To było dla mnie nie do pomyślenia, żeby odzywać się w ten sposób do starszej osoby, ale widocznie, skoro przestałyśmy być już teściową i synową, Marlena miała gdzieś wszelkie konwenanse. Darowałam jej to samowolne „tykanie”, by nie zadrażniać sytuacji, ale takiej bezczelności się nie spodziewałam. Choćby dla dzieci jakieś pozory powinnyśmy chyba zachować.
Nie zdaniem Marleny. Zadzwoniłam do niej z prośbą, by nazajutrz przywiozła do nas wnuki, bo akurat wypadają moje urodziny, będzie tort, świeczki… Odmówiła natychmiast. Nawet się nie zawahała.
– Weekend Kamila wypada za półtora tygodnia, wtedy może zabrać do was dzieci – oświadczyła sucho.
– Ale to już będzie dawno po moich urodzinach! – jęknęłam do słuchawki. – To niesprawiedliwe!
– Życie jest niesprawiedliwe, w tym wieku powinnaś się już nauczyć – powiedziała i rozłączyła się. Złośliwa, zapiekła…
Takich urodzin się nie spodziewałam
Miałam nadzieję, że zmieni zdanie, kiedy wszystko przemyśli. Napisałam jej wiadomość, że tęsknimy za dziećmi i bardzo byśmy chcieli je widywać, nie tylko w te weekendy, kiedy Kamil się będzie nimi zajmować. Nawet nie odpisała. Liczyłam naiwnie, że mimo wszystko przywiezie do nas wnuki, że serce jej zmięknie, dlatego przygotowałam małe przyjęcie i po parę groszy z naszych skromnych emerytur…

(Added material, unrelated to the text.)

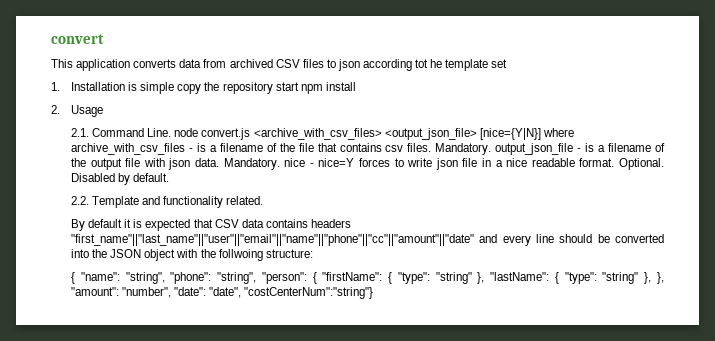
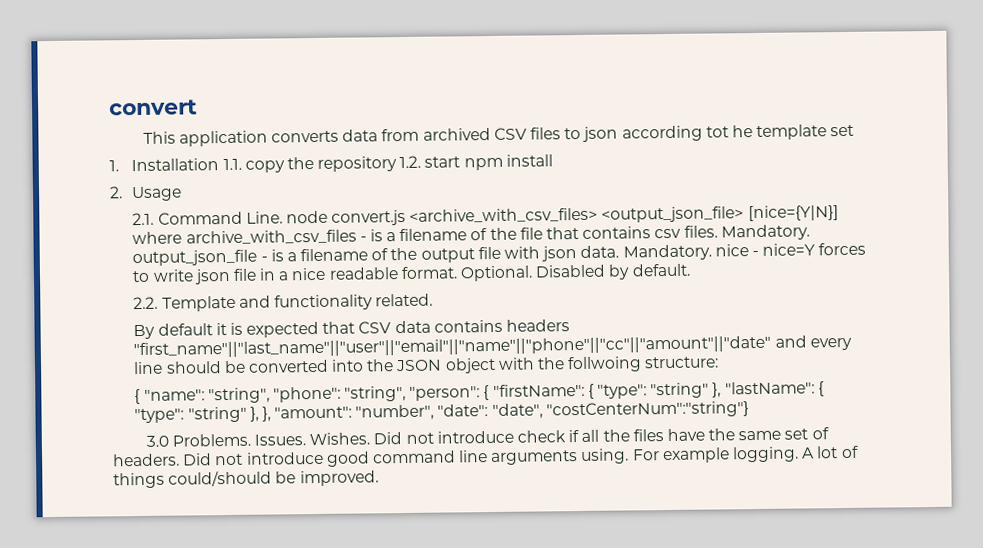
[128,82,175,94] is simple -> [222,158,242,171] 1.1.
(273, 88) none -> [399,155,422,169] 1.2.
(374, 293) none -> [145,427,829,447] [113,445,859,467] [113,470,379,489] // 3.0 Problems. Issues. Wishes. Did not introduce check if all the files have the same set of headers. Did not introduce good command line arguments using. For example logging. A lot of things could/should be improved.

Niestety. Spędziliśmy moje urodziny tylko we dwoje. Nigdy nie zwykłam ich hucznie obchodzić, bo kobieta nie ma powodów, by chwalić się wiekiem. A w tym roku… Siedzieliśmy z Janem w domu jak na szpilkach, podskakując na każdy szelest za drzwiami, czekając na dźwięk dzwonka. Chodziłam od okna do okna, wyglądając niebieskiego auta Marleny, z którego wysiądą wnuczęta z laurkami. Na próżno.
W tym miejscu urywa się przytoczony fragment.